__Exercise description__.
Beginning with the line that holds "- Seeking work within crypto industry in sofware" and finishing with the line that holds "facilitate resource management", repeat the listing exactly, leaving every picture out.

__The input__.

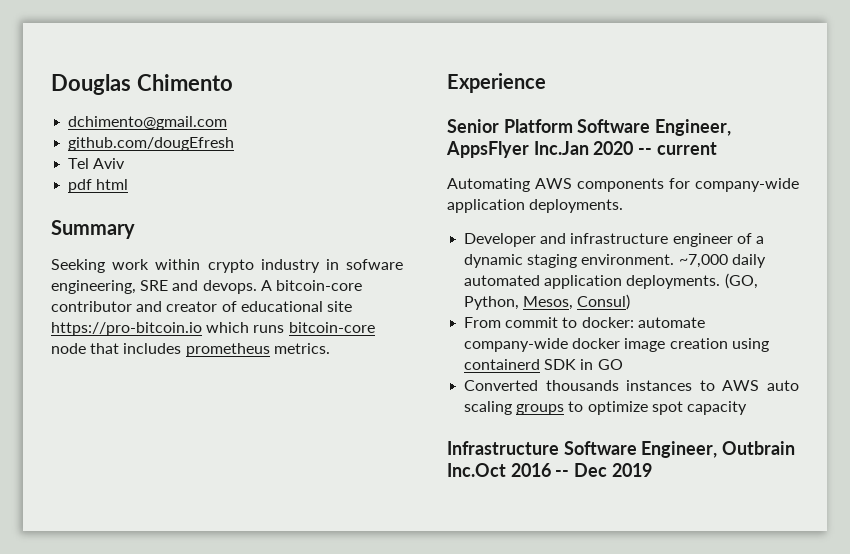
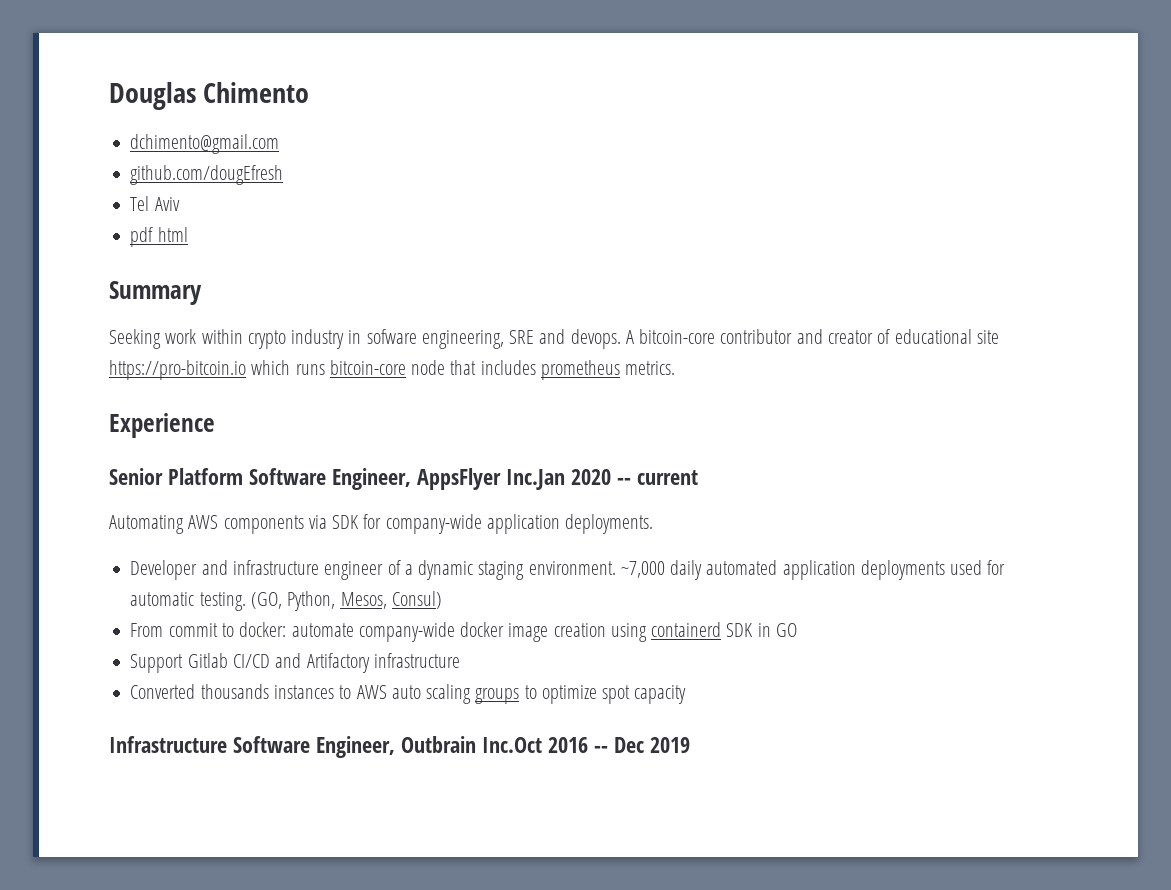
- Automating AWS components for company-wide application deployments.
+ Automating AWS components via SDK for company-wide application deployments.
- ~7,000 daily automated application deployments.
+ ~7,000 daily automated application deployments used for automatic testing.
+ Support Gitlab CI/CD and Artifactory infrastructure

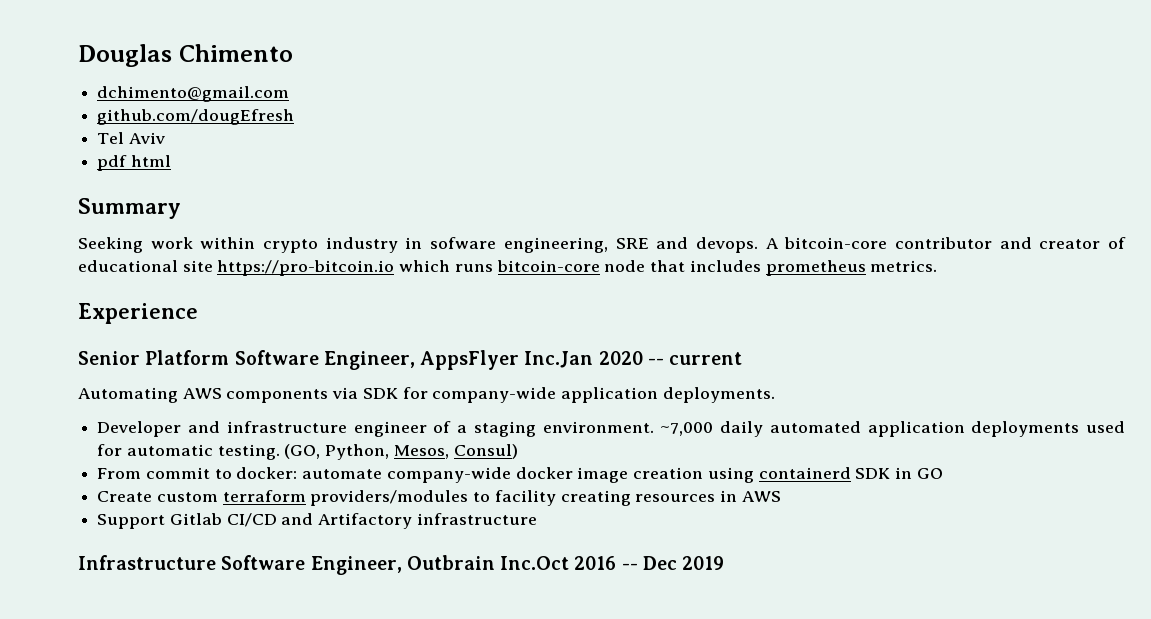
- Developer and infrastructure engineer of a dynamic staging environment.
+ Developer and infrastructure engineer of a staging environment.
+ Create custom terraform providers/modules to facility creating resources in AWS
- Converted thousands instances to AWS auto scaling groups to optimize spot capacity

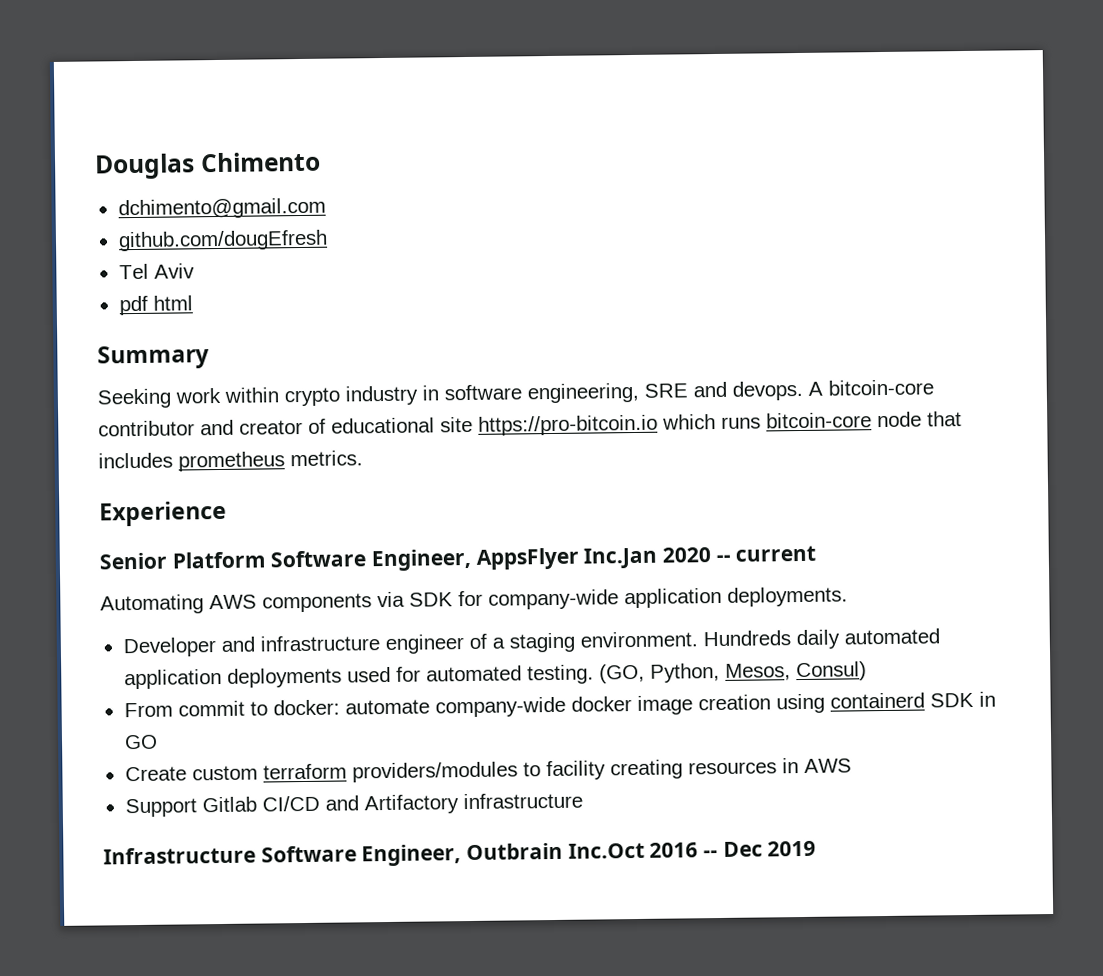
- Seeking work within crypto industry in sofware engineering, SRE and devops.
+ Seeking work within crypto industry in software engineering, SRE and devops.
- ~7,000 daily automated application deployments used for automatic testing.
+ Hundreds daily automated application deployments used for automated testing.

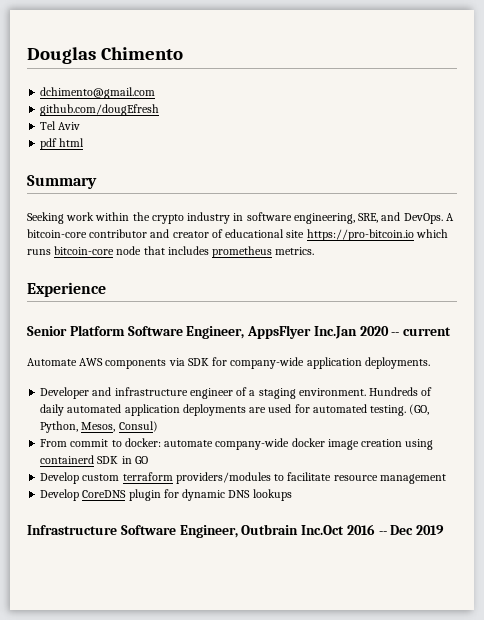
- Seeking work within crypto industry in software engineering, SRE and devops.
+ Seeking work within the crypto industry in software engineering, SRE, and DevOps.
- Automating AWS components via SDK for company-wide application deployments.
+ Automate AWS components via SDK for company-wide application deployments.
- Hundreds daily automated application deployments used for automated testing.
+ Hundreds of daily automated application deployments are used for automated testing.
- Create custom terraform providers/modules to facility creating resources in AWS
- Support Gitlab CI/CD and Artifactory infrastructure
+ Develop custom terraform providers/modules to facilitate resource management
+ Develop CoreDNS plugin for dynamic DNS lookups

__Answer section__.
- Seeking work within crypto industry in sofware engineering, SRE and devops.
+ Seeking work within crypto industry in software engineering, SRE and devops.
- ~7,000 daily automated application deployments used for automatic testing.
+ Hundreds daily automated application deployments used for automated testing.

- Seeking work within crypto industry in software engineering, SRE and devops.
+ Seeking work within the crypto industry in software engineering, SRE, and DevOps.
- Automating AWS components via SDK for company-wide application deployments.
+ Automate AWS components via SDK for company-wide application deployments.
- Hundreds daily automated application deployments used for automated testing.
+ Hundreds of daily automated application deployments are used for automated testing.
- Create custom terraform providers/modules to facility creating resources in AWS
- Support Gitlab CI/CD and Artifactory infrastructure
+ Develop custom terraform providers/modules to facilitate resource management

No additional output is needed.